Recent findings suggest that ROS-generating pathways are modulated by Ca2+, and a crosstalk of signaling between ROS and Ca2+ has been demonstrated for several systems (Lee et al. 2010; Sun et al. 2011). While Cav1.2 and other plasmalemmal calcium-conducting channels have been shown to be regulated by ROS (Amberg et al. 2010; Cioffi 2011; Florea and Blatter 2008; Hool et al. 2005; Poteser et al. 2006; Weissmann et al. 2012), intracellular Ca2+ stores may be compromised by expressional downregulation of calsequestrin (Hanninen et al. 2010) or ROS-induced modification of the cardiac ryanodine receptor (Donoso et al. 2011). In turn, ROS-generating NADPH oxidase activity (Nox5) was shown to be regulated by intracellular Ca2+ levels via CAMKII (El Jamali et al. 2008; Pandey et al. 2011) and •O2 − production in mitochondria is closely related to Ca2+ concentrations (Victor et al. 2009), enabling feed-forward interactions that may finally lead to cellular Ca2+ overload (Peng and Jou 2010).
1.2.2 Kinase Pathways
Important cellular functions such as growth and differentiation are governed by environmental and genetic factors that alter signal transduction pathways culminating in altered gene expression. Critical components of many of those pathways are protein kinases, which phosphorylate and regulate cellular substrates including transcription factors. Kinase pathways are characterized by a cascade-like chain of reactions suitable to potentiate even very weak initial events into robust cellular signals.

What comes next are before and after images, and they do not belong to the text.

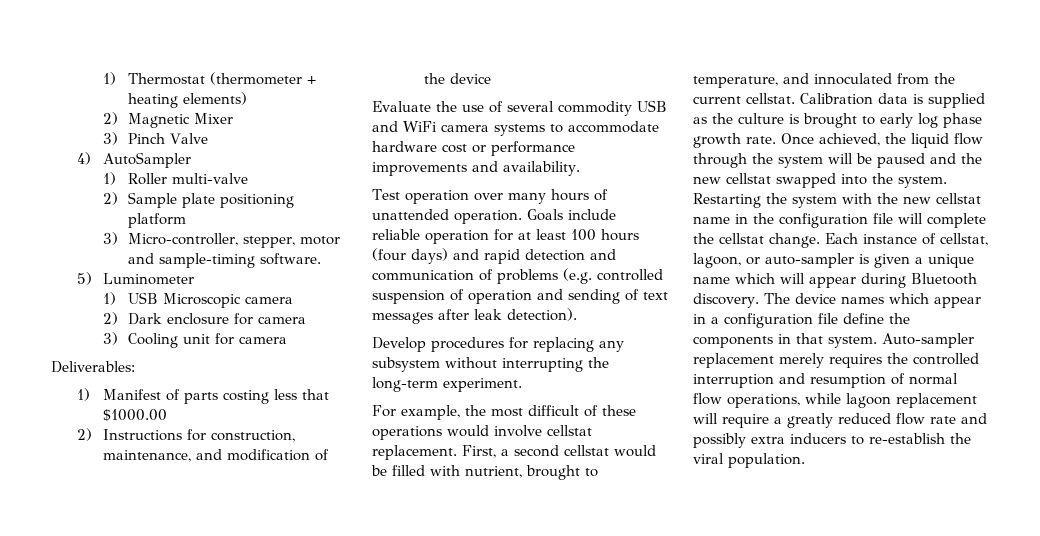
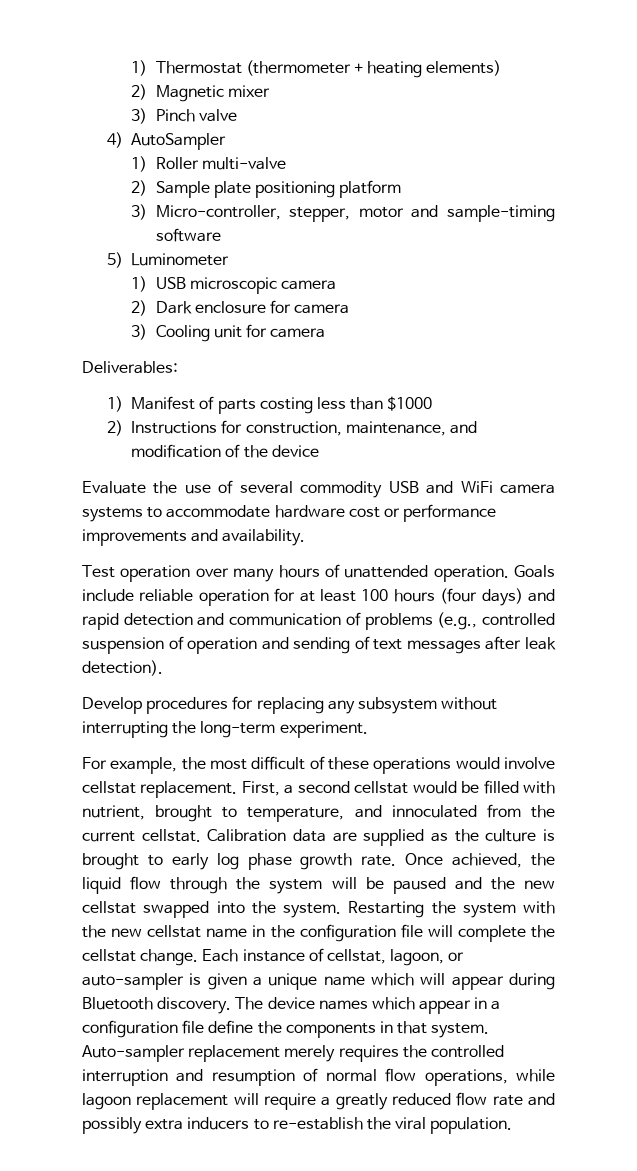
- 2) Magnetic Mixer
+ 2) Magnetic mixer
- 3) Pinch Valve
+ 3) Pinch valve
- 3) Micro-controller, stepper, motor and sample-timing software.
+ 3) Micro-controller, stepper, motor and sample-timing software
- 1) USB Microscopic camera
+ 1) USB microscopic camera
- 1) Manifest of parts costing less that $1000.00
+ 1) Manifest of parts costing less than $1000
- Goals include reliable operation for at least 100 hours (four days) and rapid detection and communication of problems (e.g. controlled suspension of operation and sending of text messages after leak detection).
+ Goals include reliable operation for at least 100 hours (four days) and rapid detection and communication of problems (e.g., controlled suspension of operation and sending of text messages after leak detection).
- Calibration data is supplied as the culture is brought to early log phase growth rate.
+ Calibration data are supplied as the culture is brought to early log phase growth rate.

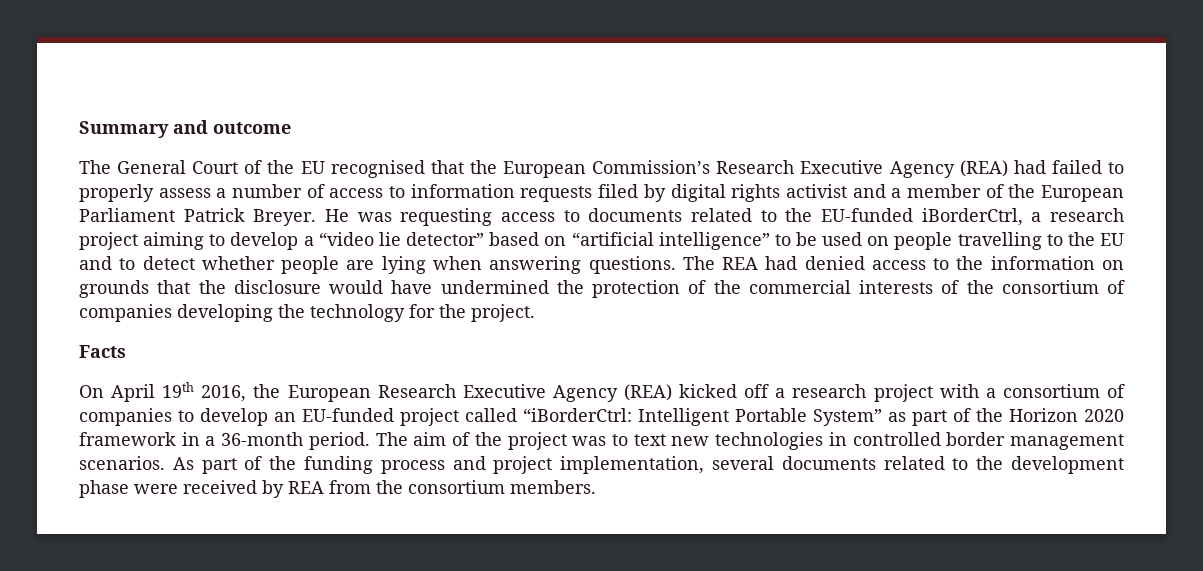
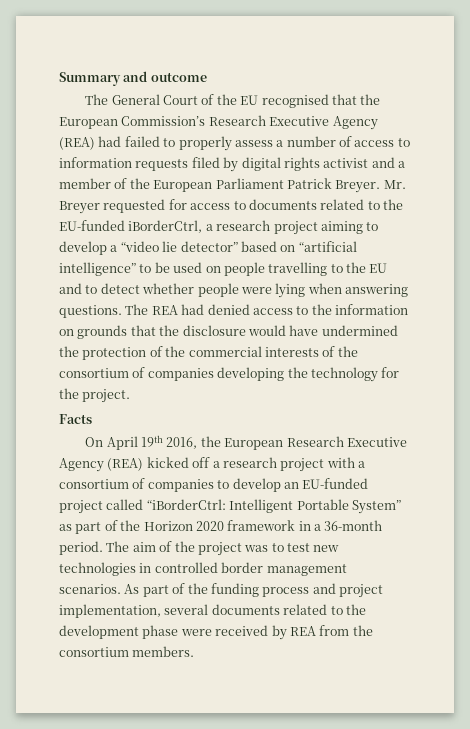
- He was requesting access to documents related to the EU-funded iBorderCtrl, a research project aiming to develop a “video lie detector” based on “artificial intelligence” to be used on people travelling to the EU and to detect whether people are lying when answering questions.
+ Mr. Breyer requested for access to documents related to the EU-funded iBorderCtrl, a research project aiming to develop a “video lie detector” based on “artificial intelligence” to be used on people travelling to the EU and to detect whether people were lying when answering questions.
- The aim of the project was to text new technologies in controlled border management scenarios.
+ The aim of the project was to test new technologies in controlled border management scenarios.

A specific set of serine/threonine kinases is activated by factors induced via environmental disturbances like heat, inflammatory signals, ischemia, and genotoxic stress. These kinases have therefore been termed stress-activated protein kinases (SAPKs), also known as c-Jun N-terminal kinases (JNK). These SAPKs, together with kinase p38, represent a common element in the pathophysiology of many CVDs (Bogoyevitch et al. 1996; Choukroun et al. 1998; Johnson and Nakamura 2007; Liang and Molkentin 2003; Seko et al. 1997).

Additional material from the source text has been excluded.